On the note of disorienting foreign movies I wanna compare Mother India real quick to Tokyo Story, or Spring in a Small Town, or Story of the Last Chrysanthemums—because those movies, of which the first and third are Japanese and the middle on Chinese, are made with such nuanced cultural cues that, when the credits finally rolled, I was no less confused than I’d have been if the movies had run without subtitles. It can be frustrating if I’m trying to keep the Project moving at a certain momentum but, in reality, this is what’s required of anybody who’s tryna make a connection with a different culture. It calls for patience with that initial spell of confusion. I think it’s safe to say that most movies from a given nation are speaking directly to an audience of that nation, an audience of people who share a national history, a national identity, who’re familiar with certain cultural cues (invocations of political scandal, or popular TV shows, or episodes from their history). With those three Asian movies that proved so challenging, where it felt like I was eavesdropping on conversations between filmmakers and audiences from a different world, I did the necessary reading, I watched supplementary material, and finally felt like I’d gotten a grasp, however tenuous, of what they were trying to accomplish.
But the grasp was always tenuous.
And even if it isn’t, even if I really did finally come to understand what they were aiming for, I’m still so doubtful of whether I can trust my perception. Not only that: I wasn’t forged in that culture, its cues and sensibilities aren’t in my bones. I’ll only understand it either intellectually or in the most direct emotional sense. When I see a character who’s supposed to embody the conventional idea of a Chinese grandfather, I’ll be able to look at the depiction and understand it, but I won’t have the experience that a Chinese viewer will have of being able to say, “I grew up with such men, this is so true, so evocative of my childhood…”
But anyway: Mother India is a generational epic that I think I understand, right off the bat, because its story is so simple and direct and relatable; but, still, I’m sure there’s a ton of shit going over my head.

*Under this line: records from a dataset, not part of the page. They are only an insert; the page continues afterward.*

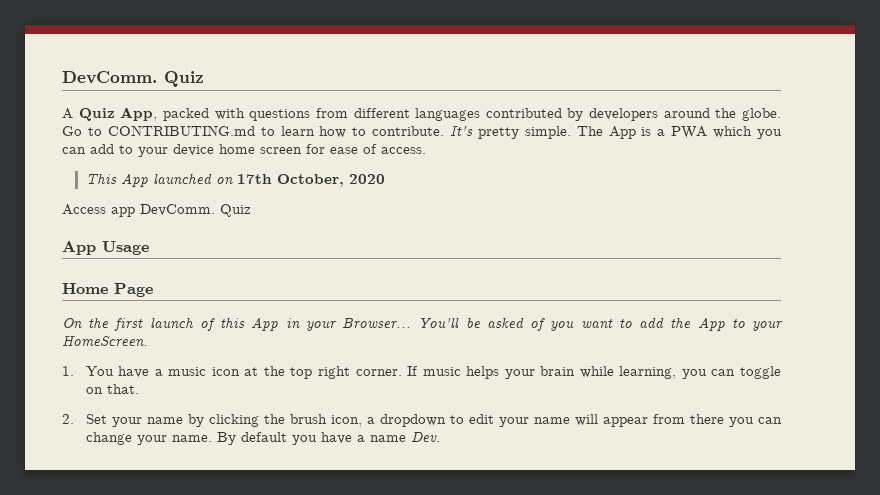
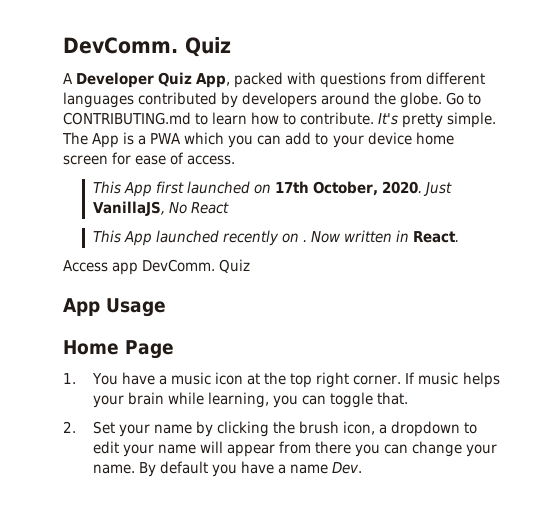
- A Quiz App, packed with questions from different languages contributed by developers around the globe.
+ A Developer Quiz App, packed with questions from different languages contributed by developers around the globe.
- This App launched on 17th October, 2020
+ This App first launched on 17th October, 2020. Just VanillaJS, No React
+ This App launched recently on . Now written in React.
- On the first launch of this App in your Browser... You'll be asked of you want to add the App to your HomeScreen.
- If music helps your brain while learning, you can toggle on that.
+ If music helps your brain while learning, you can toggle that.

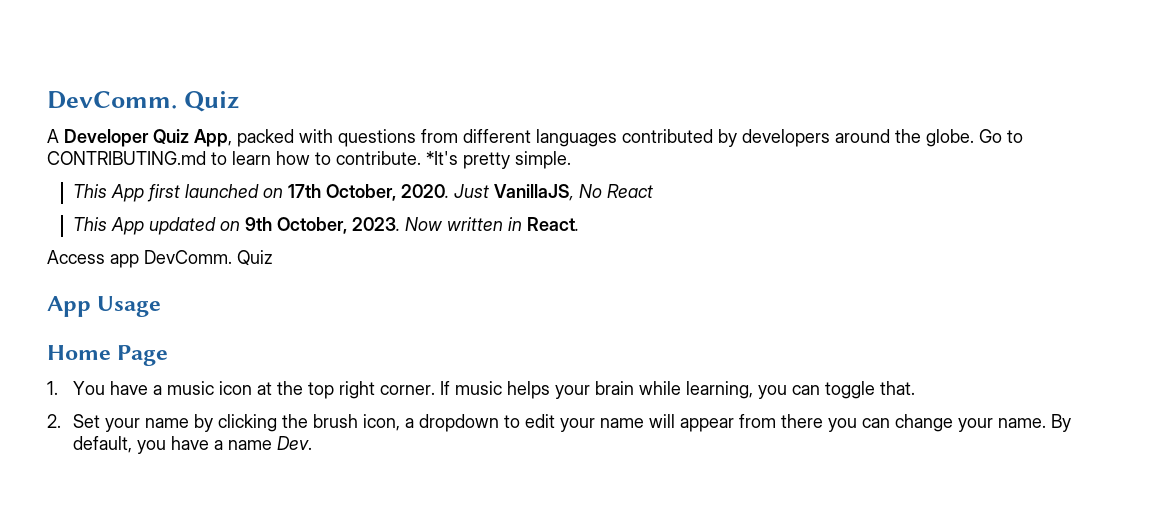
- It's pretty simple. The App is a PWA which you can add to your device home screen for ease of access.
+ *It's pretty simple.
- This App launched recently on .
+ This App updated on 9th October, 2023.
- By default you have a name Dev.
+ By default, you have a name Dev.

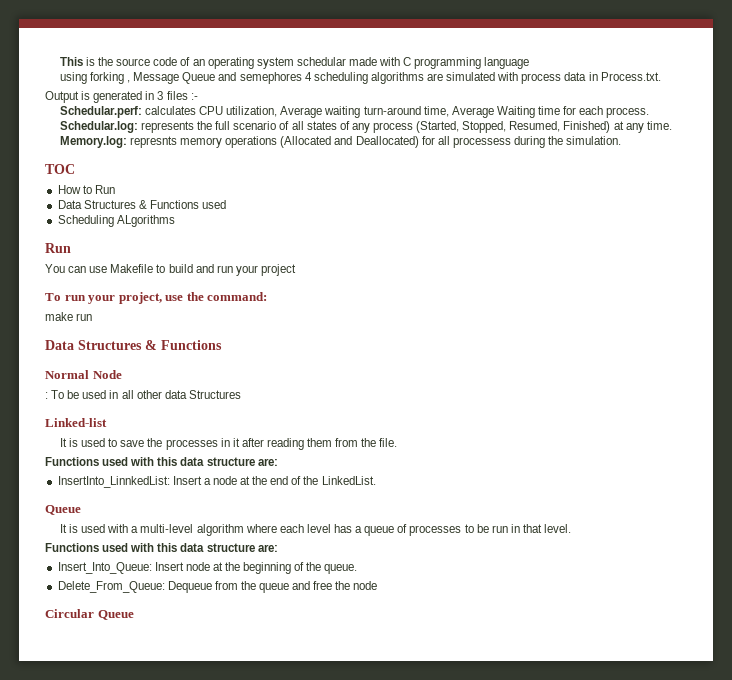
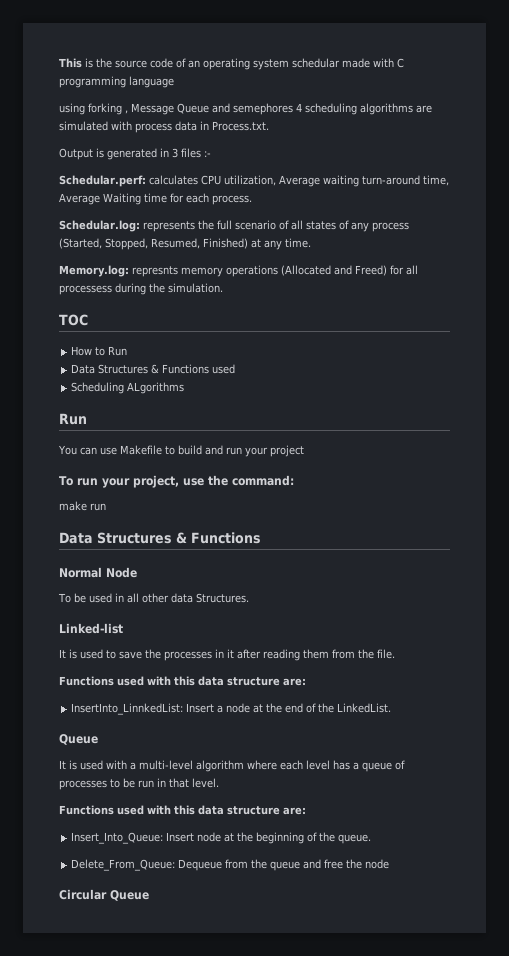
- Memory.log: represnts memory operations (Allocated and Deallocated) for all processess during the simulation.
+ Memory.log: represnts memory operations (Allocated and Freed) for all processess during the simulation.
- : To be used in all other data Structures
+ To be used in all other data Structures.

The movie begins with a love story, which I appreciate, because I’ve been having this crisis that dates all the way back to Ninotchka about how love stories where the courtship lasts the whole runtime and we’re supposed to interpret the start of the relationship, at movie’s end, as meaning Happily Ever After—when in reality, let’s face it, the commencement of the relationship more likely marks the end of the romance. The crest of the downslope.
But no—Mother India opens with our protagonist, Radha (played by Nargis), as an old woman, reflecting on her marriage to Shamu (Raaj Kumar) and the life they built together with their children under the scrutiny and persecution of a slouched, shrill, mincingly loathesome moneylender who’s exploited their illiteracy, and their goodwill, by luring them into a contract for a loan that ends up exacting more from them than they could ever pay (interesting to see that the story of duplicitous moneylending, of debt that piles endlessly, of indentured servitude is…pretty much consistent all over the world).
There isn’t much plot here. It’s all story. In other words: there isn’t a scenario, or a problem that needs to be resolved; it’s the story, rather, of how this young couple falls in love, gets married, has children, works very hard, tries to parent their children responsibly and stand abide respectfully by their ageing parents. As the years roll on and our characters age, as we follow the straightforward narrative thread of how Radha keeps her household together, it seems like the movie that’ll tell you new things as you watch it through the years.
It’s a hangout movie, I guess, and a simple story that’s peppered with beautiful festive musical numbers (none of which were subtitled on my disk) and it’s got wonderful performances, none of which are subtle—I really like it, I’ll recommend it avidly, but I’ll caution you against its three-hour runtime. It needs to be watched in one sitting because, unlike Gone with the Wind or Dr. Mabuse, it feels like a movie whose color and tone gets richer and richer as it stirs. If that makes sense.